Фрэнк наклонился пониже и опасливо принюхался.
– В общем-то, кажется, это кровь.
– Кровь! – Я отступила на шаг. – Чья? – И с беспокойством заглянула в дом. – Думаешь, с миссис Бэйрд могло что-то произойти?
Я не могла себе представить, чтобы наша чистюля-хозяйка добровольно оставила кровавые пятна сохнуть на ступеньках возле двери. Исключение – произошло нечто чрезвычайное. На секунду представила, что в гостиную ворвался маньяк-убийца с топором в руках, готовый на нас наброситься.

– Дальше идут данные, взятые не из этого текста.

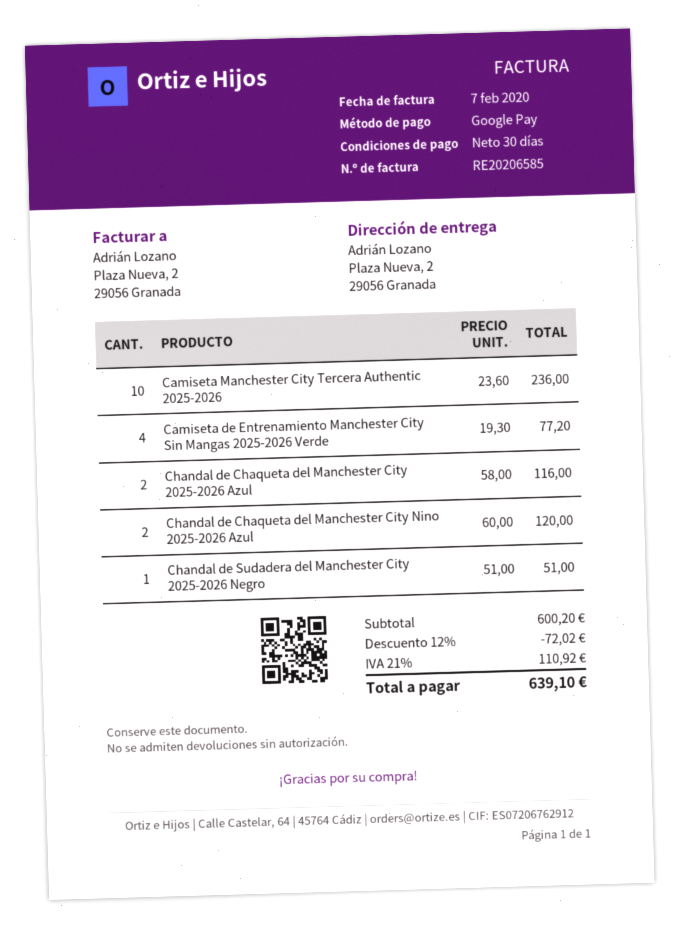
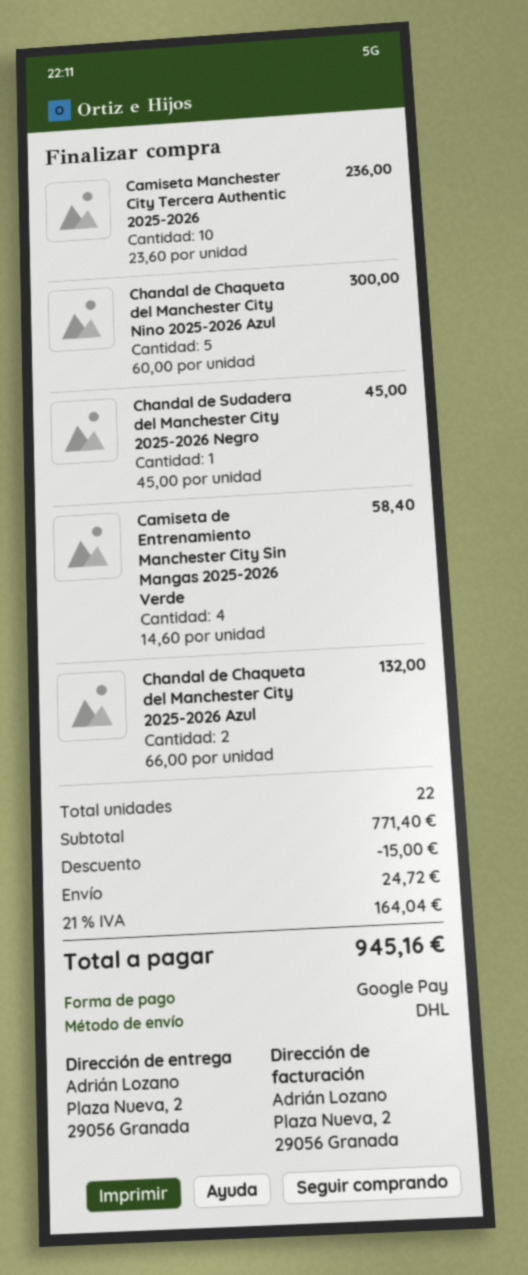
Camiseta de Entrenamiento Manchester City Sin Mangas 2025-2026 Verde: 4 x 19.30 = 77.20 -> 4 x 14.60 = 58.40
Chandal de Chaqueta del Manchester City 2025-2026 Azul: 2 x 58.00 = 116.00 -> 2 x 66.00 = 132.00
Chandal de Chaqueta del Manchester City Nino 2025-2026 Azul: 2 x 60.00 = 120.00 -> 5 x 60.00 = 300.00
Chandal de Sudadera del Manchester City 2025-2026 Negro: 1 x 51.00 = 51.00 -> 1 x 45.00 = 45.00
subtotal: 600.20 -> 771.40
discount: 72.02 -> 15.00
shipping: none -> 24.72
tax: 21% = 110.92 -> 21% = 164.04
total: 639.10 -> 945.16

Фрэнк покачал головой. Приподнявшись на цыпочки, заглянул через забор в соседний дворик.
– Вряд ли. У Коллинзов на пороге точно такое же пятно.
– Правда?
Я подошла к Фрэнку – во‐первых, мне и самой хотелось посмотреть через забор, а во‐вторых, я нуждалась в моральной поддержке.
Трудно представить себе Шотландию в качестве сцены для серийных убийств, но преступники такого рода вряд ли руководствуются логикой при выборе места.
– Это все как-то… неприятно, – заметила я. На соседнем участке тоже не было никаких признаков жизни. – Как ты думаешь, что случилось?
Фрэнк сдвинул брови и задумался. Вдруг его осенило, и он с досадой хлопнул себя по ноге.
– Кажется, я понял! Подожди секунду.
Он бросился к калитке и выбежал на дорогу, оставив меня в полном недоумении стоять возле крыльца. Вернулся он очень скоро, просветленно сияя.
– Да, пожалуй, я прав, так и есть. Такие же пятна возле каждого дома на нашей улице.
– Ну и что это значит? Визит маньяка?
Я говорила резковато: разнервничалась, оставшись наедине с огромным кровавым пятном.
Фрэнк засмеялся:
– Нет, это ритуальная жертва.
Он опустился на четвереньки и уставился на пятно с большим интересом. Его объяснение звучало не намного утешительнее, чем маньяк-убийца. Я присела на корточки рядом с Фрэнком и понюхала пятно. Для мух было еще рано, но возле высыхающей лужи сидели два больших шотландских комара.